Write the data out again exactly, with no pictures.

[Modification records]
--- --- ---

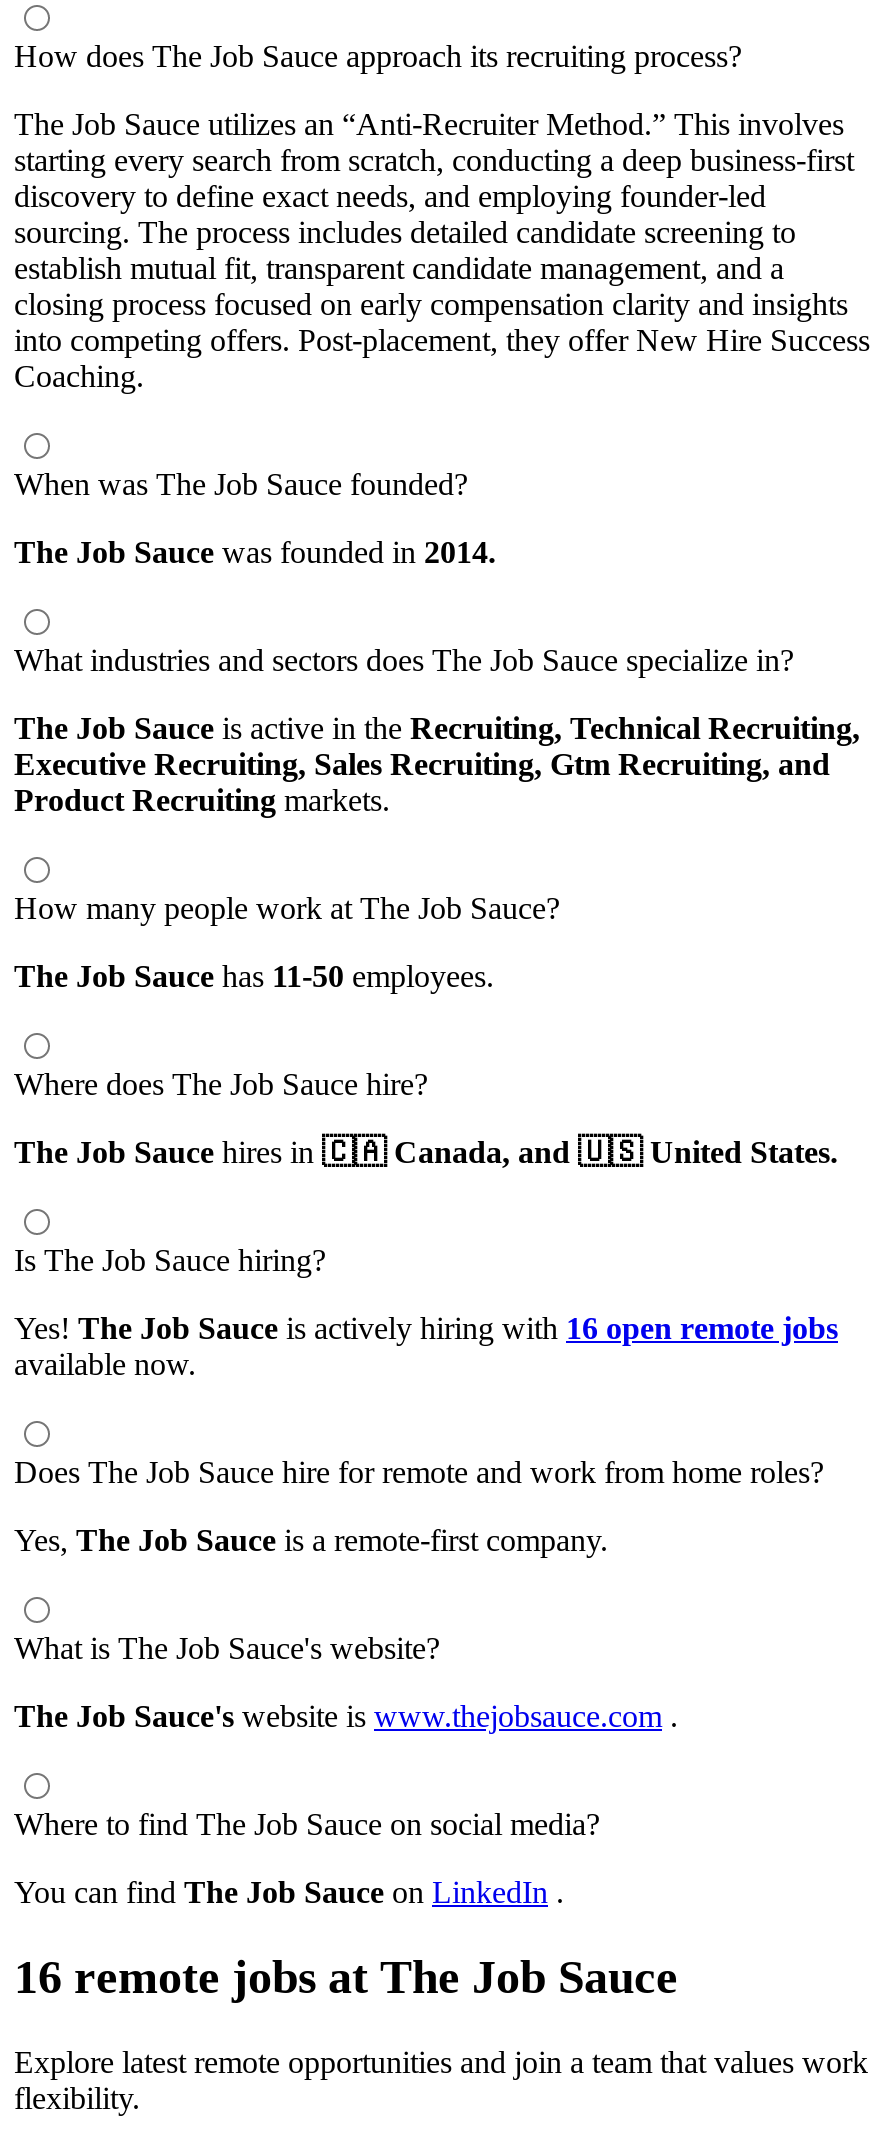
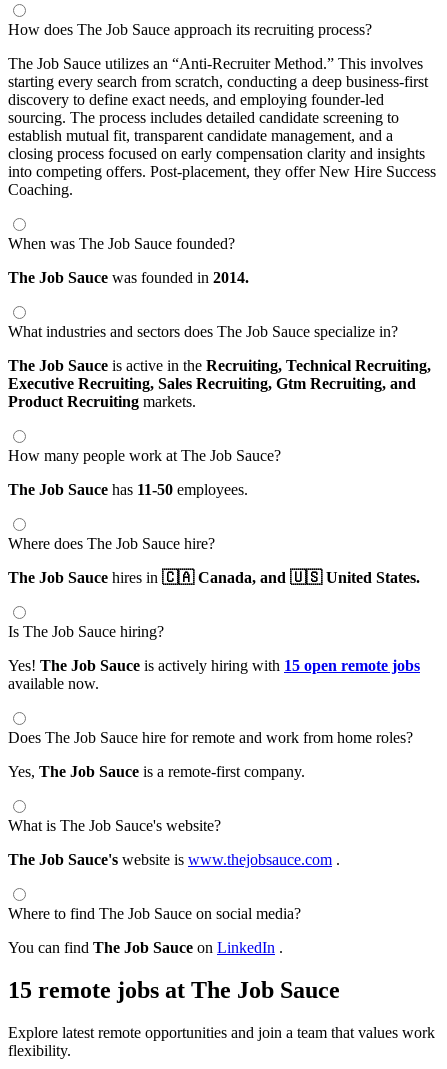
- Yes! The Job Sauce is actively hiring with 16 open remote jobs
+ Yes! The Job Sauce is actively hiring with 15 open remote jobs

- 16 remote jobs at The Job Sauce
+ 15 remote jobs at The Job Sauce
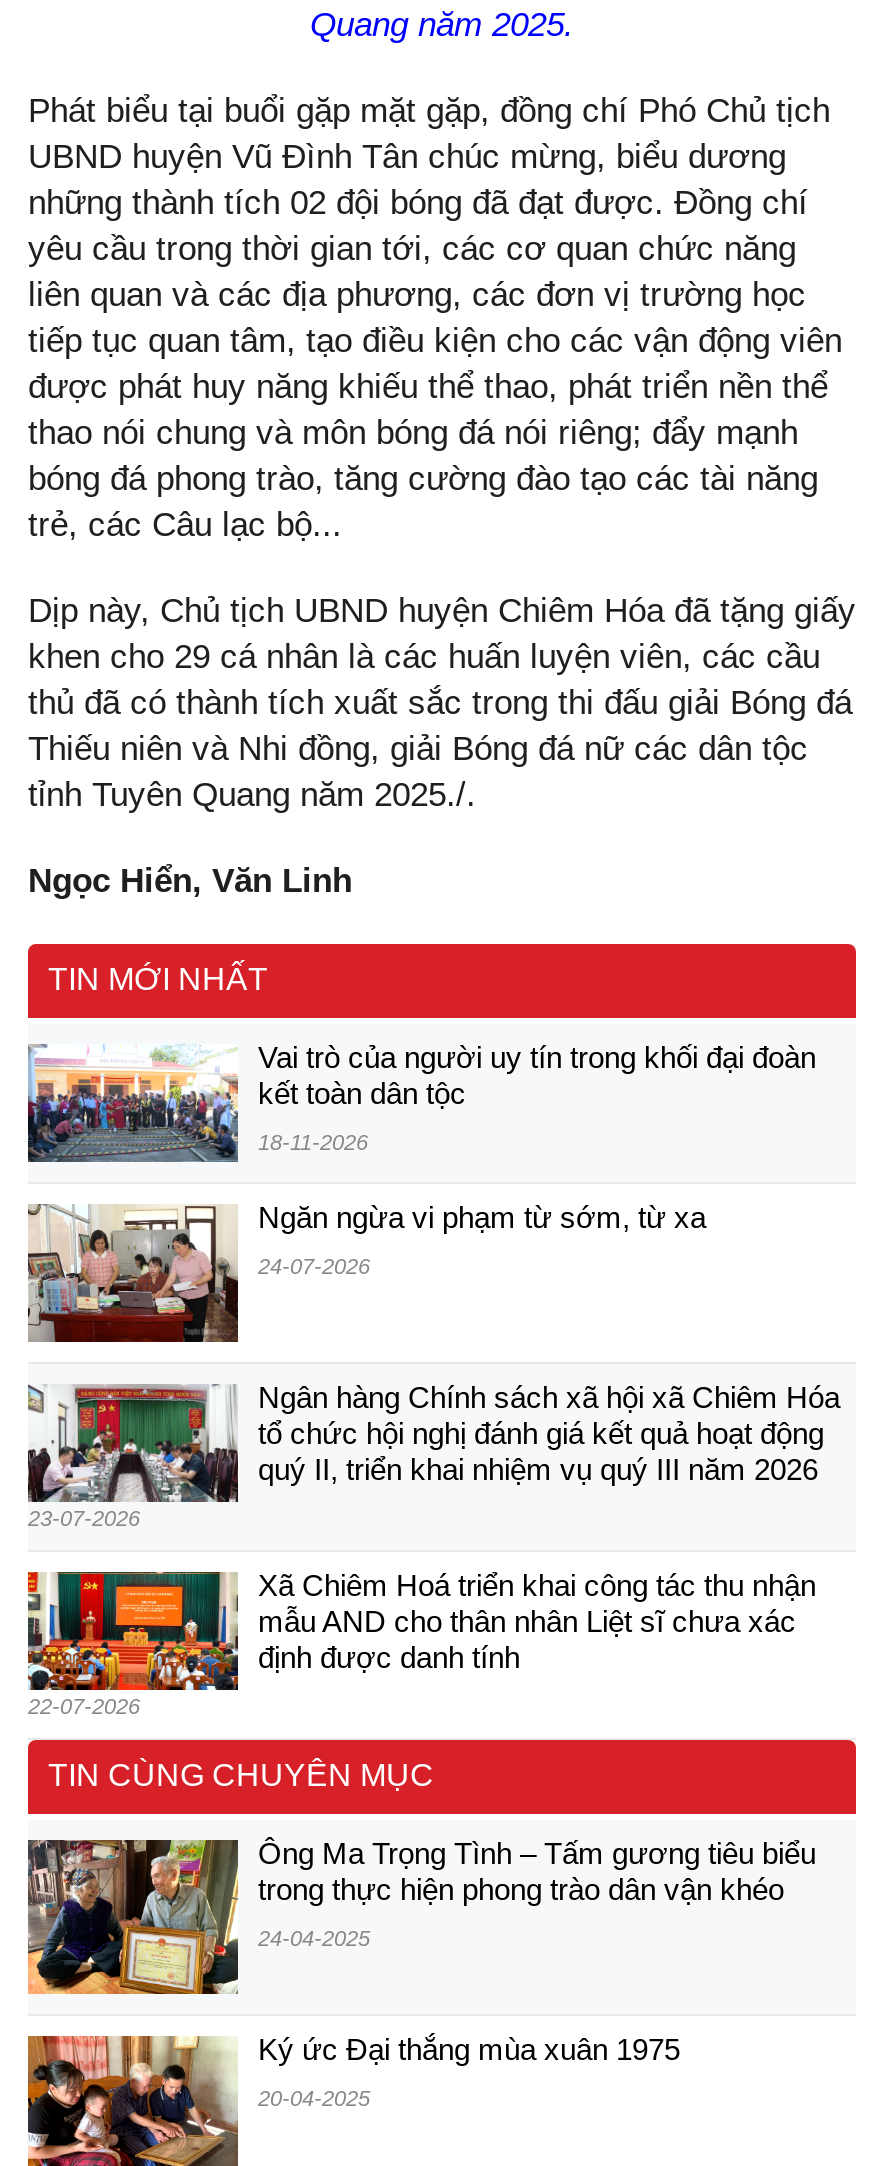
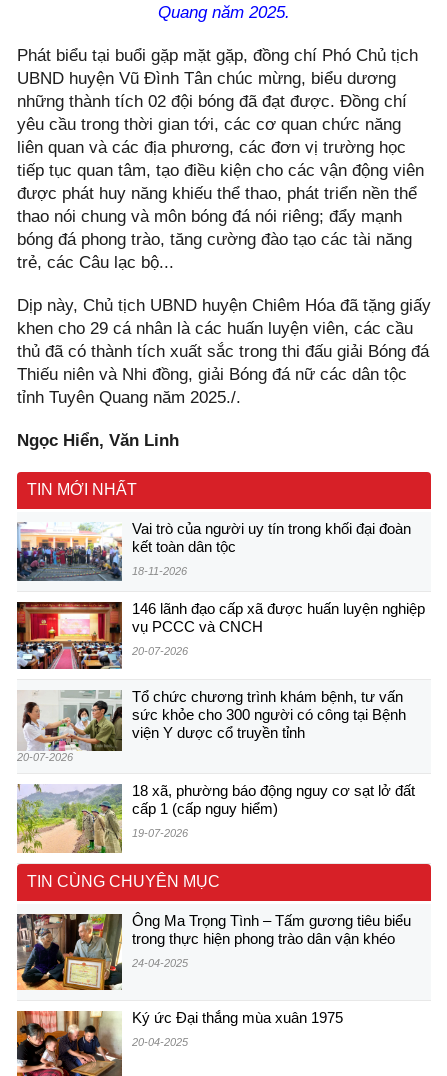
- [image]
- Ngăn ngừa vi phạm từ sớm, từ xa
+ [image]
+ 146 lãnh đạo cấp xã được huấn luyện nghiệp
+ vụ PCCC và CNCH

- 24-07-2026
+ 20-07-2026

- [image]
- 23-07-2026
+ [image]
+ 20-07-2026

- Ngân hàng Chính sách xã hội xã Chiêm Hóa
- tổ chức hội nghị đánh giá kết quả hoạt động
- quý II, triển khai nhiệm vụ quý III năm 2026
+ Tổ chức chương trình khám bệnh, tư vấn
+ sức khỏe cho 300 người có công tại Bệnh
+ viện Y dược cổ truyền tỉnh

- [image]
- 22-07-2026
+ [image]
+ 19-07-2026

- Xã Chiêm Hoá triển khai công tác thu nhận
- mẫu AND cho thân nhân Liệt sĩ chưa xác
- định được danh tính
+ 18 xã, phường báo động nguy cơ sạt lở đất
+ cấp 1 (cấp nguy hiểm)
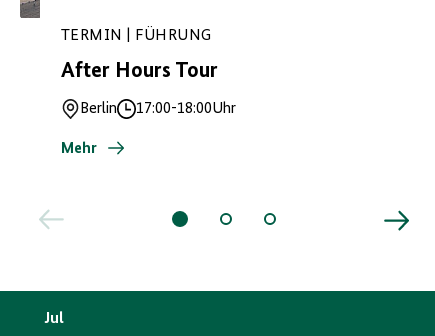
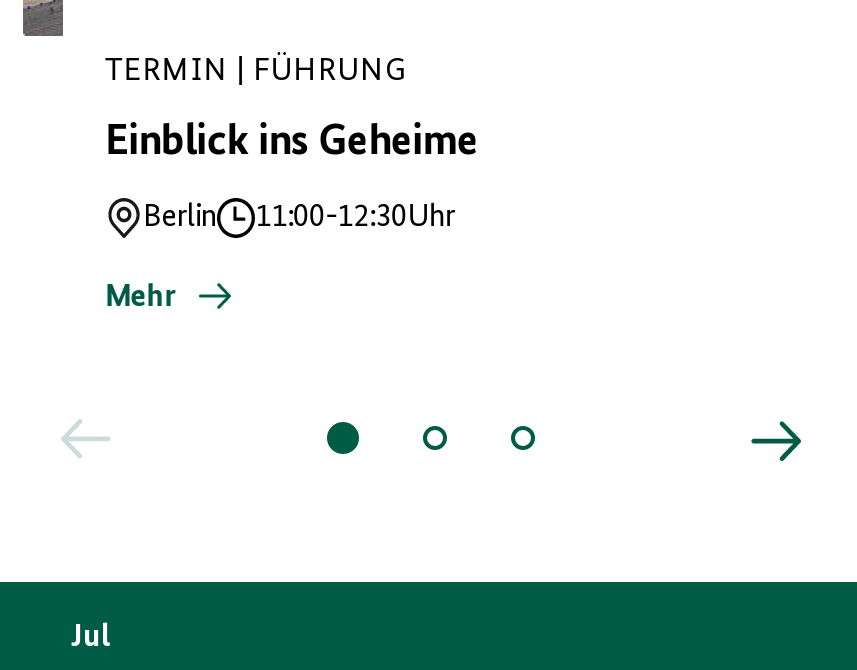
- After Hours Tour
+ Einblick ins Geheime

- Berlin 17:00-18:00Uhr
+ Berlin 11:00-12:30Uhr
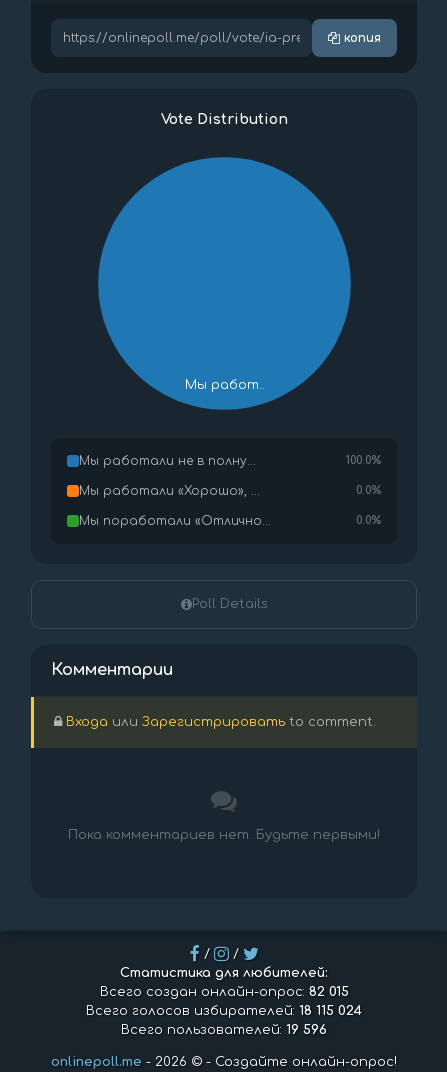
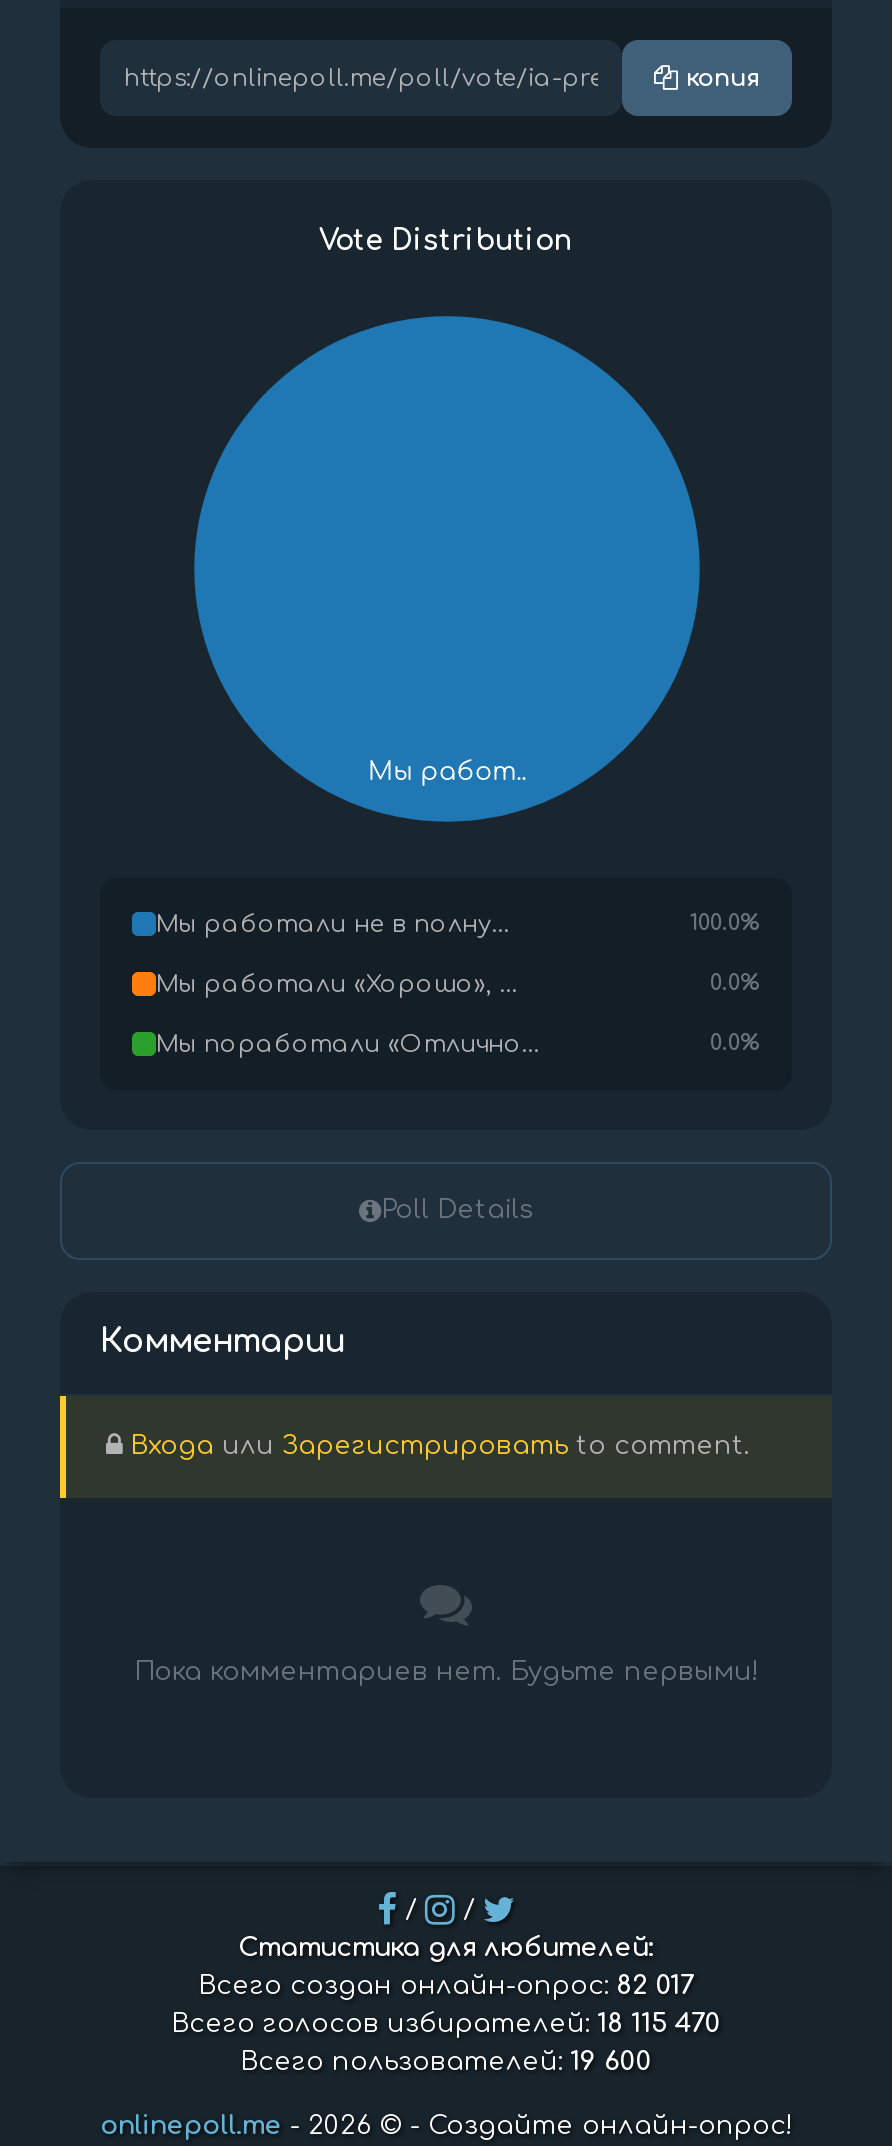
- Всего создан онлайн-опрос: 82 015
+ Всего создан онлайн-опрос: 82 017

- Всего голосов избирателей: 18 115 024
+ Всего голосов избирателей: 18 115 470

- Всего пользователей: 19 596
+ Всего пользователей: 19 600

--- --- ---

*Result for this exercise*
- Yes! The Job Sauce is actively hiring with 16 open remote jobs
+ Yes! The Job Sauce is actively hiring with 15 open remote jobs

- 16 remote jobs at The Job Sauce
+ 15 remote jobs at The Job Sauce
- [image]
- Ngăn ngừa vi phạm từ sớm, từ xa
+ [image]
+ 146 lãnh đạo cấp xã được huấn luyện nghiệp
+ vụ PCCC và CNCH

- 24-07-2026
+ 20-07-2026

- [image]
- 23-07-2026
+ [image]
+ 20-07-2026

- Ngân hàng Chính sách xã hội xã Chiêm Hóa
- tổ chức hội nghị đánh giá kết quả hoạt động
- quý II, triển khai nhiệm vụ quý III năm 2026
+ Tổ chức chương trình khám bệnh, tư vấn
+ sức khỏe cho 300 người có công tại Bệnh
+ viện Y dược cổ truyền tỉnh

- [image]
- 22-07-2026
+ [image]
+ 19-07-2026

- Xã Chiêm Hoá triển khai công tác thu nhận
- mẫu AND cho thân nhân Liệt sĩ chưa xác
- định được danh tính
+ 18 xã, phường báo động nguy cơ sạt lở đất
+ cấp 1 (cấp nguy hiểm)
- After Hours Tour
+ Einblick ins Geheime

- Berlin 17:00-18:00Uhr
+ Berlin 11:00-12:30Uhr
- Всего создан онлайн-опрос: 82 015
+ Всего создан онлайн-опрос: 82 017

- Всего голосов избирателей: 18 115 024
+ Всего голосов избирателей: 18 115 470

- Всего пользователей: 19 596
+ Всего пользователей: 19 600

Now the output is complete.